→ **REQUIRED WORK**: Retype every line from the start of the entries below down to the line with "-309,7 +309,7 @@", both ends included; skip the pictures.

→ **STUDY MATERIAL**:
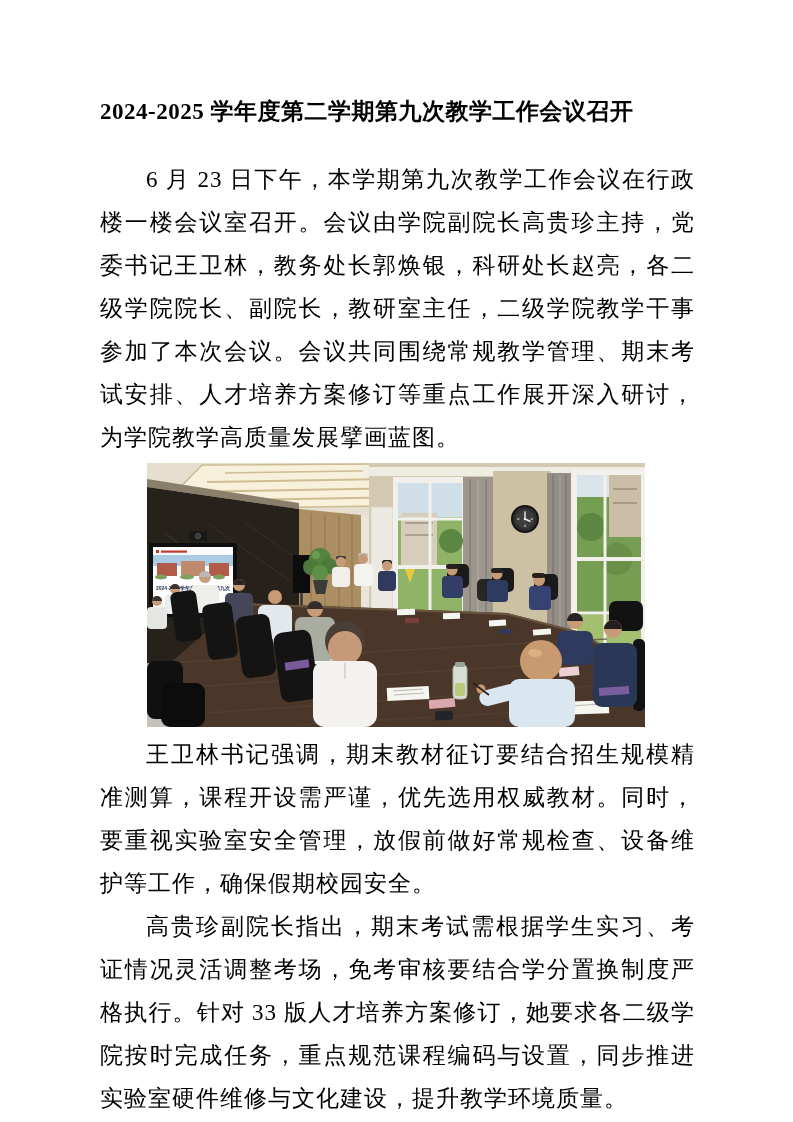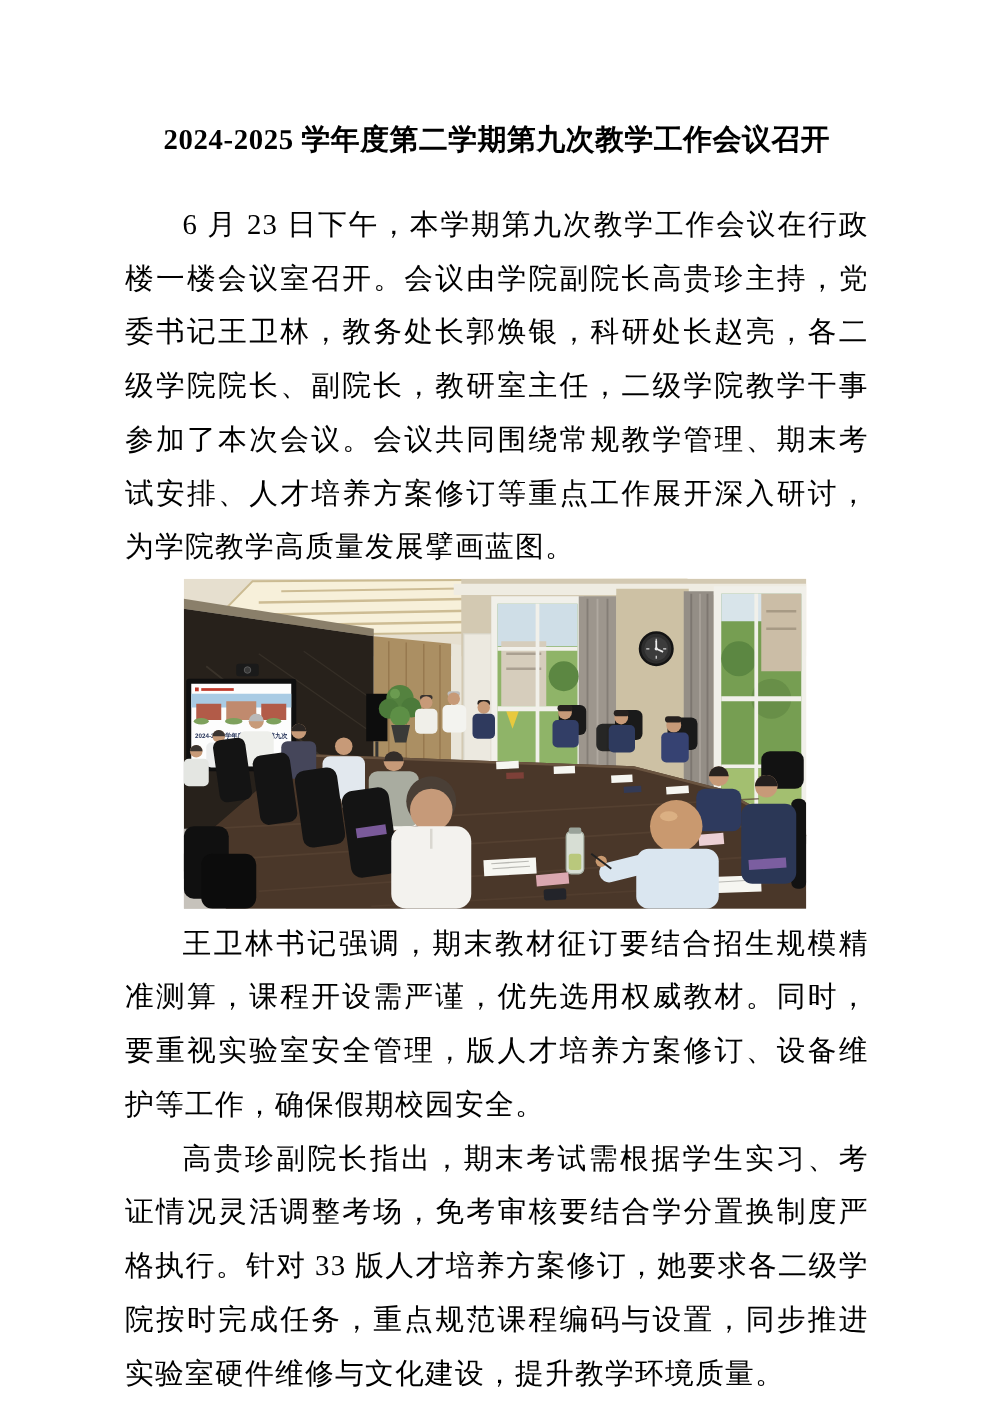--- a/index.html
+++ b/index.html
@@ -18,7 +18,7 @@
   .doc-title{
     margin:94px 0 0 0;
     font-size:23px;line-height:36px;
-    font-weight:700;text-align:center;
+    font-weight:700;text-align:left;
     letter-spacing:0.5px;
   }
   .body-par{

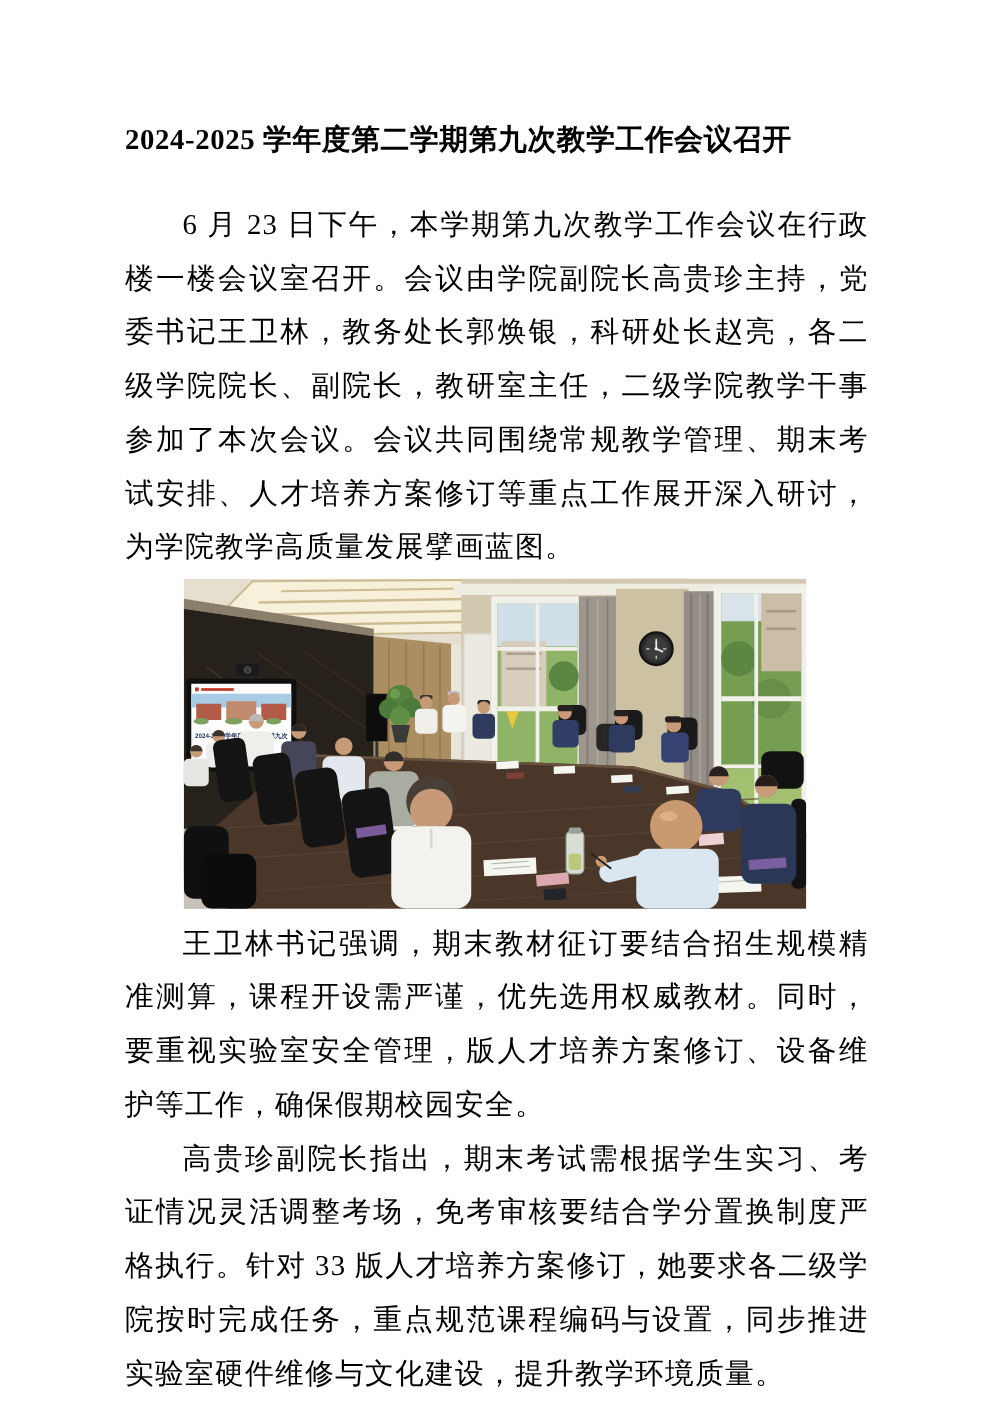--- a/index.html
+++ b/index.html
@@ -309,7 +309,7 @@
       </svg>
     </figure>
 
-    <p class="body-par par-2">王卫林书记强调，期末教材征订要结合招生规模精准测算，课程开设需严谨，优先选用权威教材。同时，要重视实验室安全管理，版人才培养方案修订、设备维护等工作，确保假期校园安全。</p>
+    <p class="body-par par-2">王卫林书记强调，期末教材征订要结合招生规模精准测算，课程开设需严谨，优先选用权威教材。同时，要重视实验室安全管理，放假前做好常规检查、设备维护等工作，确保假期校园安全。</p>
 
     <p class="body-par par-3">高贵珍副院长指出，期末考试需根据学生实习、考证情况灵活调整考场，免考审核要结合学分置换制度严格执行。针对 33 版人才培养方案修订，她要求各二级学院按时完成任务，重点规范课程编码与设置，同步推进实验室硬件维修与文化建设，提升教学环境质量。</p>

→ **RESPONSE BELOW**:
--- a/index.html
+++ b/index.html
@@ -18,7 +18,7 @@
   .doc-title{
     margin:94px 0 0 0;
     font-size:23px;line-height:36px;
-    font-weight:700;text-align:center;
+    font-weight:700;text-align:left;
     letter-spacing:0.5px;
   }
   .body-par{

--- a/index.html
+++ b/index.html
@@ -309,7 +309,7 @@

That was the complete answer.